James Cameron, Google Executives, Billionaires to Mine for Asteroids?
They've announced that they're forming a new "space exploration company."
April 21, 2012— -- Film director James Cameron, Google's Larry Page and Eric Schmidt, X Prize founder Peter Diamandis and billionaire Ross Perot Jr. along with a number of other incredible minds plan to take on outer space.
"If you put two Google billionaires with Microsoft billionaires with some astronauts together, you can't go wrong," said Michio Kaku, a physics professor at City University of New York.

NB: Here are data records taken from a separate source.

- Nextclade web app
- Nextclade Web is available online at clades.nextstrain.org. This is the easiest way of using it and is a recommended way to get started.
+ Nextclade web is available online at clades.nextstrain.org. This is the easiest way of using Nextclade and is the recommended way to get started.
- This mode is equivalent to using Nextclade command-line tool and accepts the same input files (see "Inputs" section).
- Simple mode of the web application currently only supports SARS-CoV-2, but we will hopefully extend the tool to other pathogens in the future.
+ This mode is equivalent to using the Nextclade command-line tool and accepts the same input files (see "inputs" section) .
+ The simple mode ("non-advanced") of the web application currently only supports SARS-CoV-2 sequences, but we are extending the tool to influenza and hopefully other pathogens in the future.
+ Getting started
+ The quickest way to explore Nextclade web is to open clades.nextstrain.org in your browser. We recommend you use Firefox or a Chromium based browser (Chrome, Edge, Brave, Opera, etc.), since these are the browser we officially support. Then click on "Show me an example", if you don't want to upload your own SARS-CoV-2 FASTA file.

Just what they're up to is still a mystery but they've announced that they're forming a new "space exploration company to expand earth's resource base," that will create "a new industry and a new definition of natural resources."
What does that mean?
"I can tell you that since I was a boy I've wanted to be an asteroid miner," Peter Diamandis, founder and chairman of the X Prize Foundation told Forbes.
Asteroid Mining
This is no moon mission.
No man has ever drilled into an asteroid.

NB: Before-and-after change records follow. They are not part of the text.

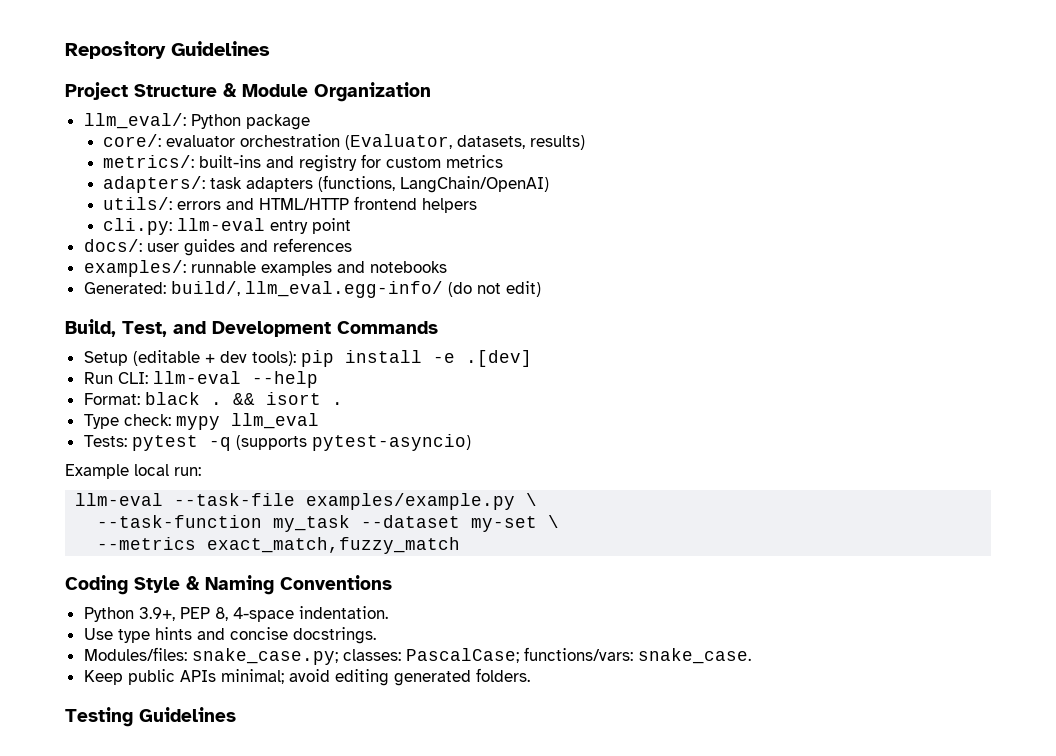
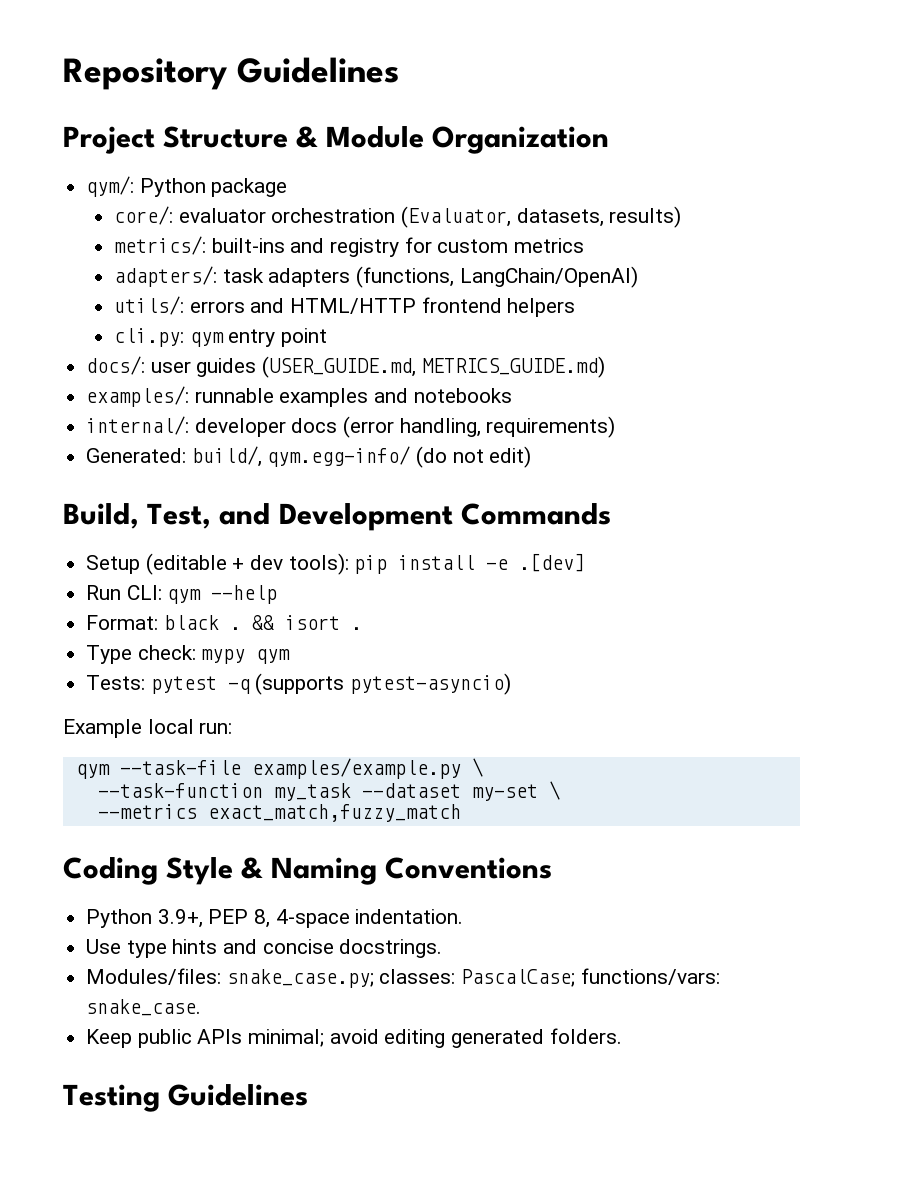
- llm_eval/: Python package
+ qym/: Python package
- cli.py: llm-eval entry point
+ cli.py: qym entry point
- docs/: user guides and references
+ docs/: user guides (USER_GUIDE.md, METRICS_GUIDE.md)
+ internal/: developer docs (error handling, requirements)
- Generated: build/, llm_eval.egg-info/ (do not edit)
+ Generated: build/, qym.egg-info/ (do not edit)
- Run CLI: llm-eval --help
+ Run CLI: qym --help
- Type check: mypy llm_eval
+ Type check: mypy qym
- llm-eval --task-file examples/example.py \
+ qym --task-file examples/example.py \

Instead of blowing an asteroid up, the idea would be to take resources out -- minerals and compounds that may not even exist on earth could be worth millions.

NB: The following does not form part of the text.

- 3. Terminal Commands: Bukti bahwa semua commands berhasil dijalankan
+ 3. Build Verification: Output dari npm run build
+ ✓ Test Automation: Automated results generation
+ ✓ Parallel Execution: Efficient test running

It's an expensive, high-risk, dangerous endeavor.
But with America's space program winding down, Kaku and others say entrepreneurs must take on the charge of space exploration.
"I think private enterprise will boldly go where governments fear to tread. And I think the space program has been in purgatory in the last few years. NASA is an agency to nowhere. So, we need private enterprise, especially people with deep pockets to help jump start the program and maybe mining the heavens is just the ticket," Kaku said.